Pagar laut di pesisir utara pantai Tangerang. Foto ANTARA
Jakarta, tvrijakartanews - Menteri Agraria dan Tata Ruang/Kepala Badan Pertanahan Nasional (ATR/BPN), Nusron Wahid, mengungkap adanya dugaan penyimpangan dalam penerbitan sertifikat tanah di wilayah pesisir utara Bekasi. Nusron menegaskan bahwa ada keterlibatan oknum internal ATR/BPN dalam kasus ini, dan pihaknya sedang melakukan investigasi lebih lanjut.
"Di Bekasi ada dua kasus, bapak-bapak sekalian. Yang pertama adalah di Desa Segara Jaya, Kecamatan Taruma Jaya. Ini murni ulah oknum ATR/BPN," kata Nusron saat Rapat Dengar Pendapat di Komisi II DPR RI, Jakarta Pusat, Kamis (30/1/2025).
Menurut Nusron, pada tahun 2021, sebanyak 89 Sertifikat Hak Milik (SHM) diterbitkan kepada 67 orang dengan total luas lahan 11,263 hektare berupa tanah darat di perkampungan. Namun, pada Juli 2022, terjadi perubahan data pendaftaran tanah tanpa prosedur resmi, sehingga penerima sertifikat berkurang menjadi 11 orang dengan luas lahan meningkat drastis menjadi 72,571 hektare, yang kini berupa perairan laut.
"Ini dulunya sertifikat awalnya di darat, tiba-tiba berubah, pindah ke laut. Saya akui ini ulah oknum internal ATR/BPN setempat. Kami sedang usut," tegasnya.
Selain di Desa Segara Jaya, Nusron juga mengungkap kasus serupa di Desa Urip Jaya, Kecamatan Babelan, Bekasi.
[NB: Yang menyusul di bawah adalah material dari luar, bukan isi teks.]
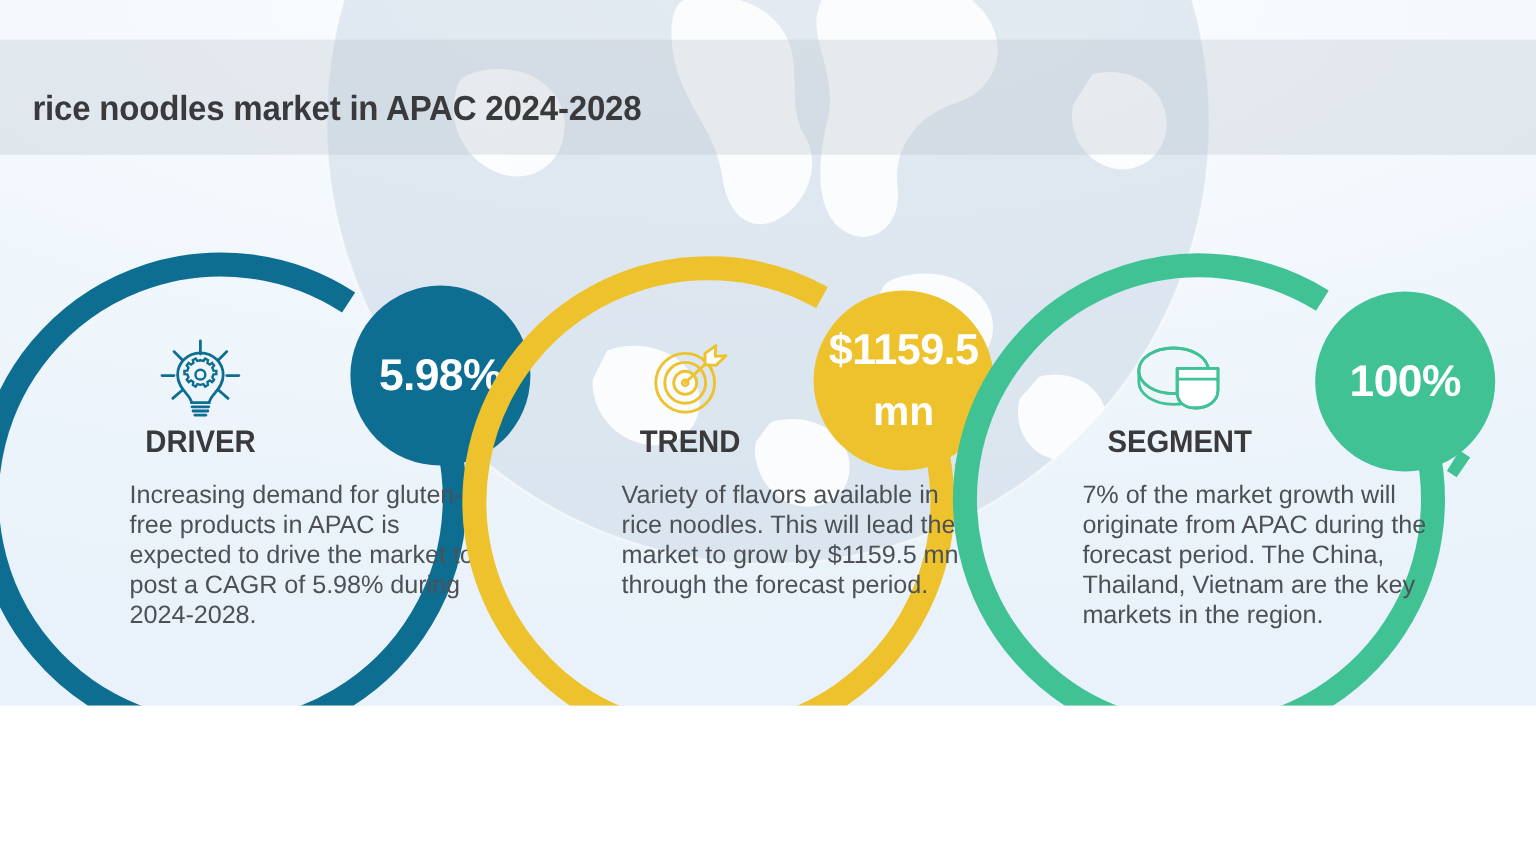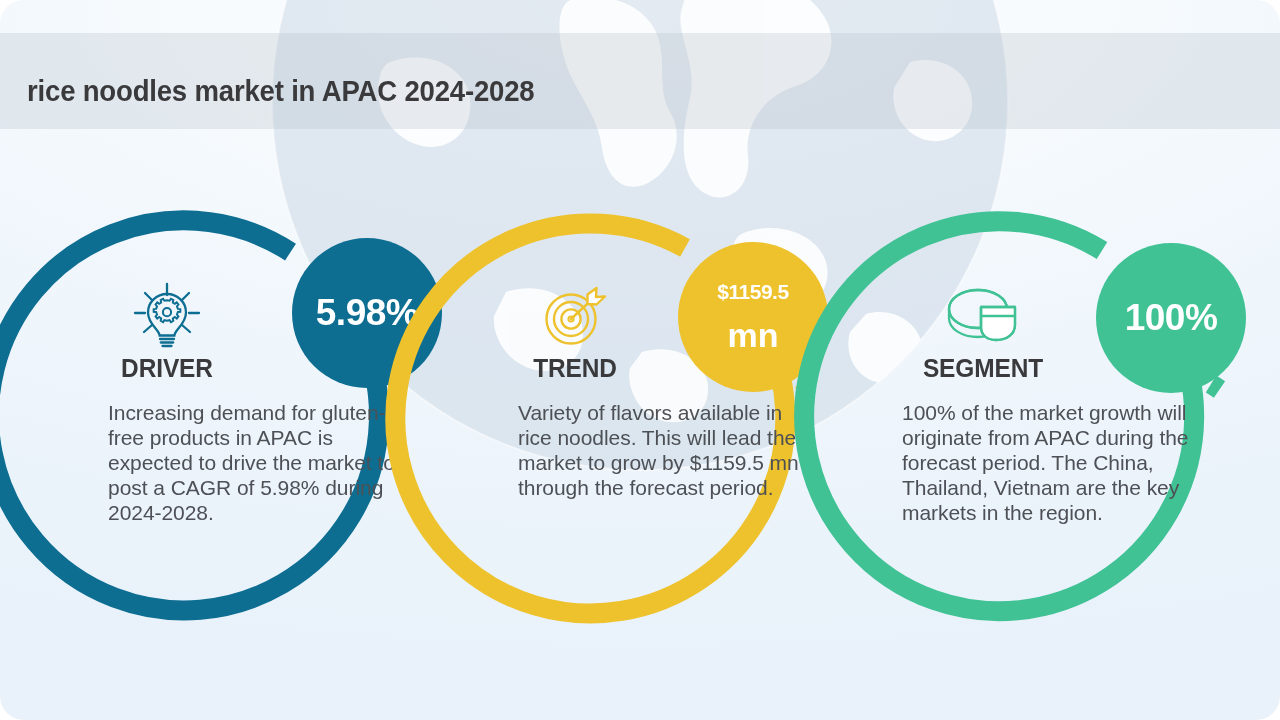--- a/index.html
+++ b/index.html
@@ -13,12 +13,11 @@
 
   #stage {
     position:relative;
-    width:1280px; height:720px;
+    width:1280px; height:588px;
     background:
       radial-gradient(120% 90% at 50% 0%,   #ffffff 0%,   #f4f9fd 38%, #eef5fb 64%, #e9f2fa 100%),
       linear-gradient(180deg, #f2f8fd 0%, #eef5fb 45%, #edf4fb 100%);
     overflow:hidden;
-    border-radius:24px;
   }
 
   

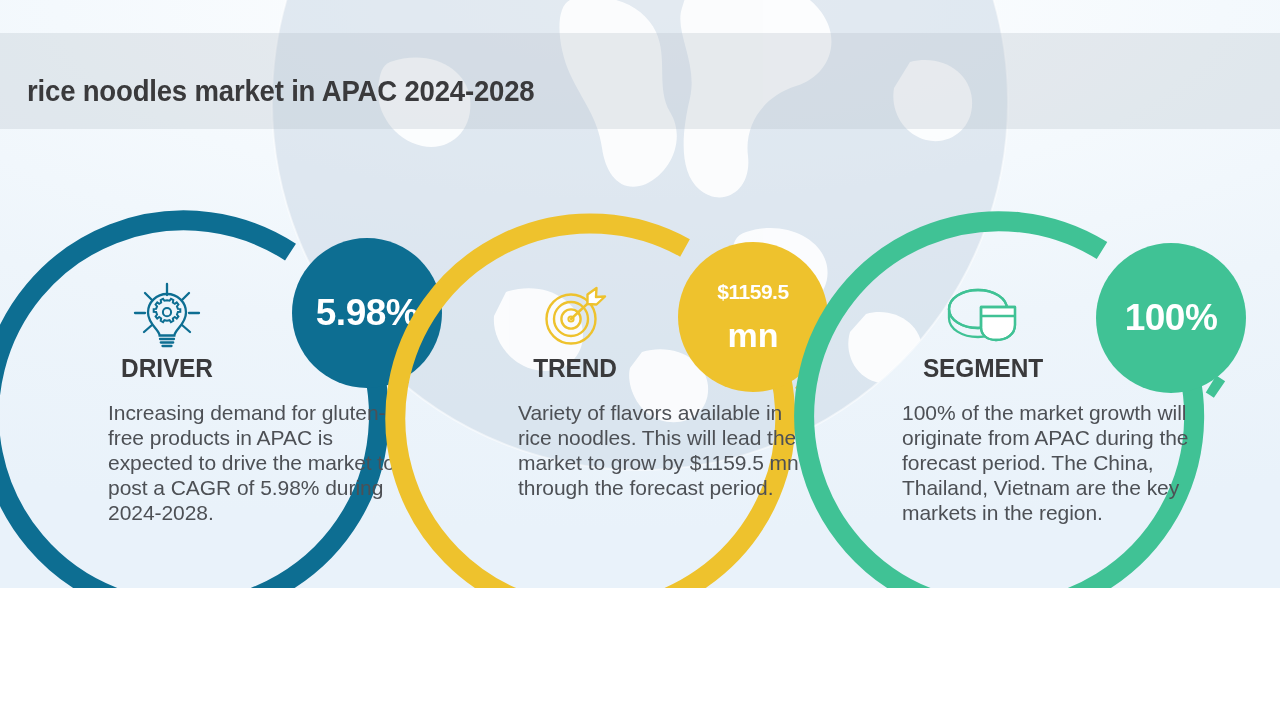--- a/index.html
+++ b/index.html
@@ -78,7 +78,7 @@
   #badge-segment { left:258px; top:243px; background:#40c295; }
 
   .badge-main   { font-size:37px; font-weight:bold; letter-spacing:-0.5px; }
-  .badge-main.sm{ font-size:21px; }
+  .badge-main.sm{ font-size:36px; }
   .badge-sub    { font-size:34px; font-weight:bold; margin-top:16px; }
 
   .icon-wrap {

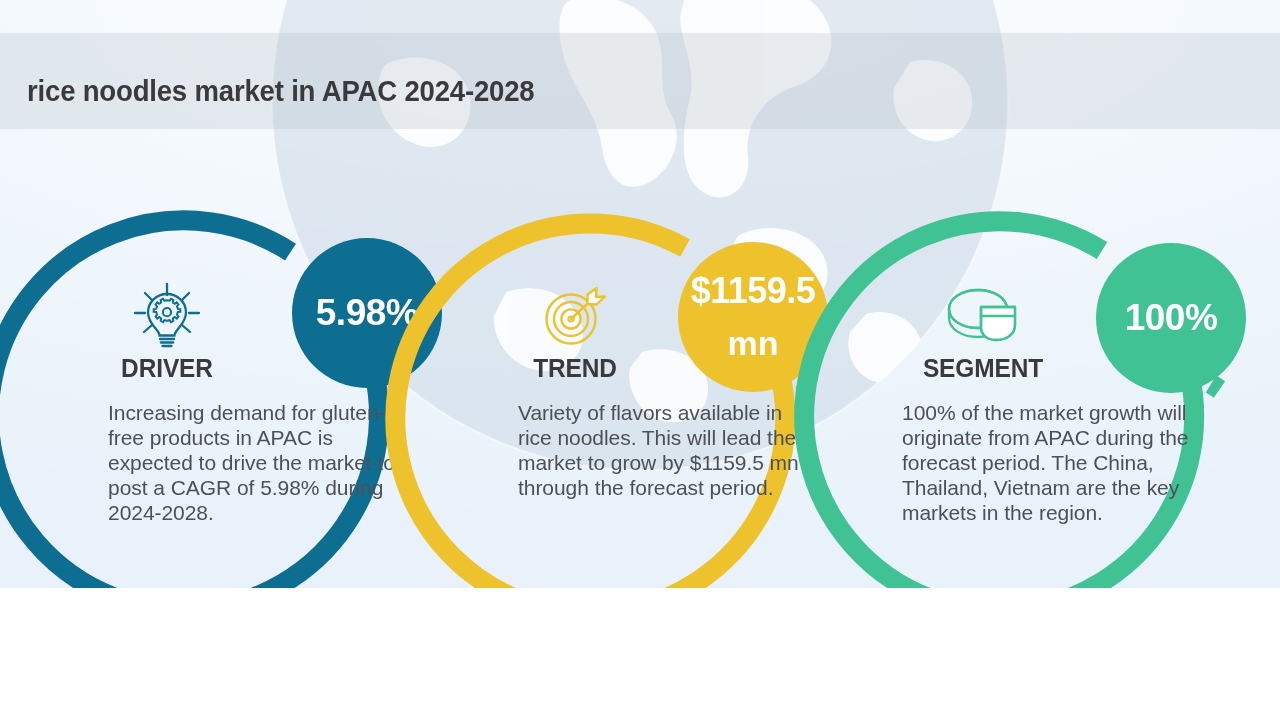--- a/index.html
+++ b/index.html
@@ -244,7 +244,7 @@
     </div>
 
     <div class="card-heading" id="heading-segment">SEGMENT</div>
-    <div class="card-body" id="body-segment">100% of the market growth will originate from APAC during the forecast period. The China, Thailand, Vietnam are the key markets in the region.</div>
+    <div class="card-body" id="body-segment">7% of the market growth will originate from APAC during the forecast period. The China, Thailand, Vietnam are the key markets in the region.</div>
 
     <div class="badge" id="badge-segment">
       <span class="badge-main">100%</span>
Ia mengungkap bahwa terdapat Hak Guna Bangunan (SHGB) di wilayah perairan laut dengan luas mencapai 509,795 hektare.
Menurut data ATR/BPN, sertifikat ini dimiliki oleh dua perusahaan, yakni PT CL dengan luas 90 hektare yang diterbitkan bertahap antara 2012 hingga 2018, serta PT MAN dengan luas 419,6 hektare yang diterbitkan sejak 2013 hingga 2015.
"Setelah kita analisis, memang sebagian besar berada di luar garis pantai. Nah problemnya, kita tidak serta-merta bisa membatalkan ini," ujar Nusron.
Ia menjelaskan bahwa ATR/BPN tidak bisa menggunakan asas contrario actus, yang mengatur bahwa pejabat yang menerbitkan sertifikat tidak bisa mencabutnya setelah lima tahun.
"Kalau yang usianya di bawah 5 tahun kita bisa langsung batalkan, seperti kasus Kohod. Tapi ini usianya sudah di atas 10 tahun," katanya.
Untuk menangani permasalahan ini, ATR/BPN sedang meminta fatwa dari Mahkamah Agung (MA) guna menentukan apakah sertifikat tersebut bisa dibatalkan melalui pengadilan. Jika tidak memungkinkan, opsi lain yang dipertimbangkan adalah memasukkan tanah tersebut ke dalam kategori "tanah musnah".
Namun, Nusron mengakui bahwa kategori tanah musnah hanya bisa diterapkan jika ATR/BPN dapat membuktikan bahwa tanah yang kini berada di luar garis pantai dulunya adalah daratan.
"Sementara kami belum bisa membuktikan itu," pungkasnya.